→ WHAT IS BEING ASKED
Each line of the listing that contains "including" should be found and copied.
##### RECORDS TO USE
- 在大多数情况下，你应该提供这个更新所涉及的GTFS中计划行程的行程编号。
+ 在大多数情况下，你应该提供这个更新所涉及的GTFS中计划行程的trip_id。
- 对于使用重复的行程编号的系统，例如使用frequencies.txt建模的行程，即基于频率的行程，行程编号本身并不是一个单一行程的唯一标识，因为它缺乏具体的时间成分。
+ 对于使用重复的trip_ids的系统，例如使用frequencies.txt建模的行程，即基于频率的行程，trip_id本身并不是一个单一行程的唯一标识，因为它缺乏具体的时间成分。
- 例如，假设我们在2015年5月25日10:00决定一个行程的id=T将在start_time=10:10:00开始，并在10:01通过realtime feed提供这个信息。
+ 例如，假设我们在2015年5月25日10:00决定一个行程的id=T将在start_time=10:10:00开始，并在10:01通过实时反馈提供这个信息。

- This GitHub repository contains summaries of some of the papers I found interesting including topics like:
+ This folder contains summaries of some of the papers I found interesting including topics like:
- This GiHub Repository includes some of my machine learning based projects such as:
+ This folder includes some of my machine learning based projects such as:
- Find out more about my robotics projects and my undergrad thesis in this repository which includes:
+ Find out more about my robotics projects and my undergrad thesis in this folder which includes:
##########
→ WRITTEN SOLUTION
- This GitHub repository contains summaries of some of the papers I found interesting including topics like:
+ This folder contains summaries of some of the papers I found interesting including topics like:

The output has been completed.